───── Data for this exercise
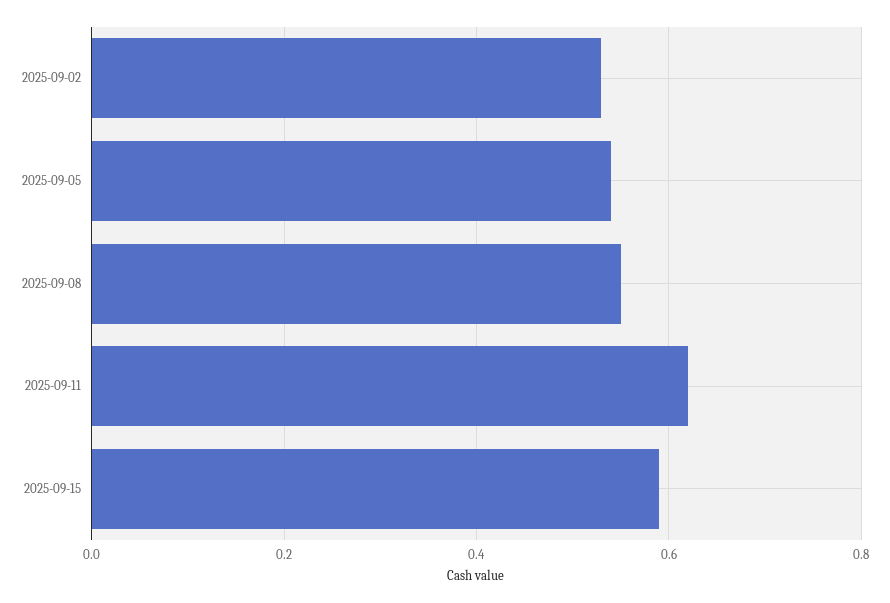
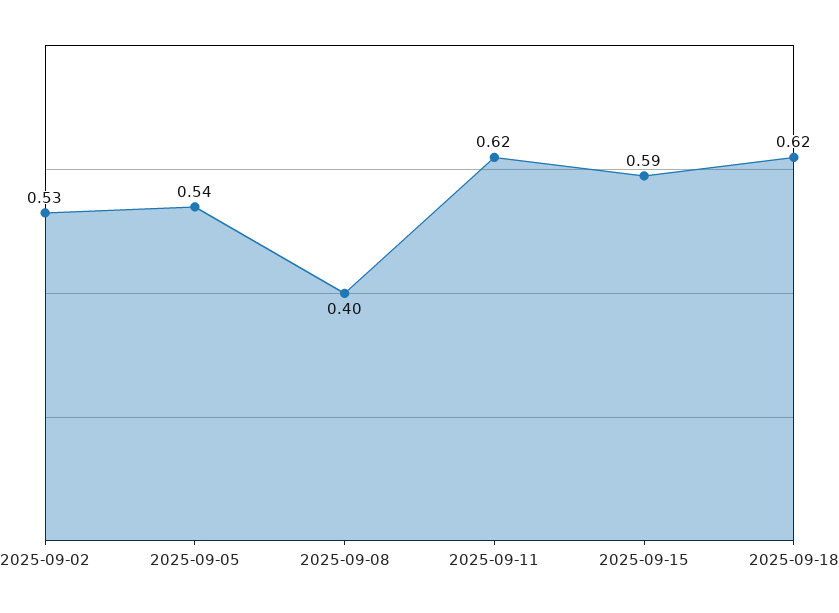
2025-09-08: 0.55 -> 0.4
2025-09-18: none -> 0.62

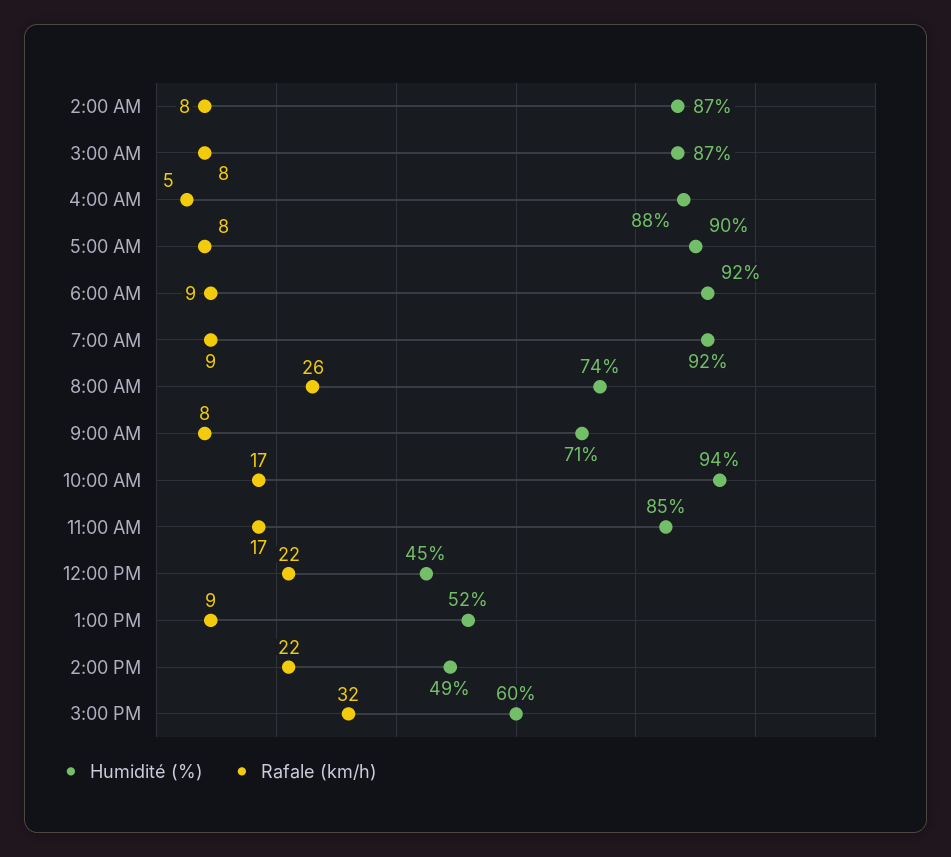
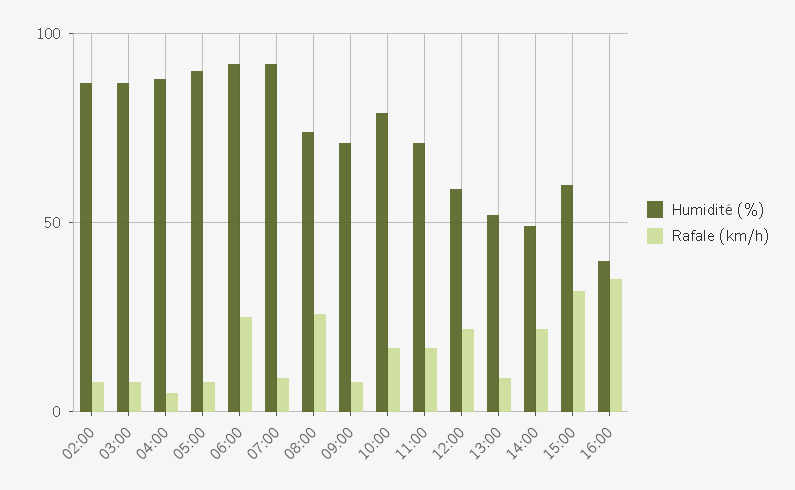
Rafale (km/h), 6:00 AM: 9 -> 25
Humidité (%), 10:00 AM: 94 -> 80
Humidité (%), 11:00 AM: 85 -> 70
Humidité (%), 12:00 PM: 45 -> 60
Humidité (%), 16:00: none -> 40
Rafale (km/h), 16:00: none -> 35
──────────
Task: Give the data again exactly as written, with all pictures left out.

Solution for this exercise:
2025-09-08: 0.55 -> 0.4
2025-09-18: none -> 0.62

Rafale (km/h), 6:00 AM: 9 -> 25
Humidité (%), 10:00 AM: 94 -> 80
Humidité (%), 11:00 AM: 85 -> 70
Humidité (%), 12:00 PM: 45 -> 60
Humidité (%), 16:00: none -> 40
Rafale (km/h), 16:00: none -> 35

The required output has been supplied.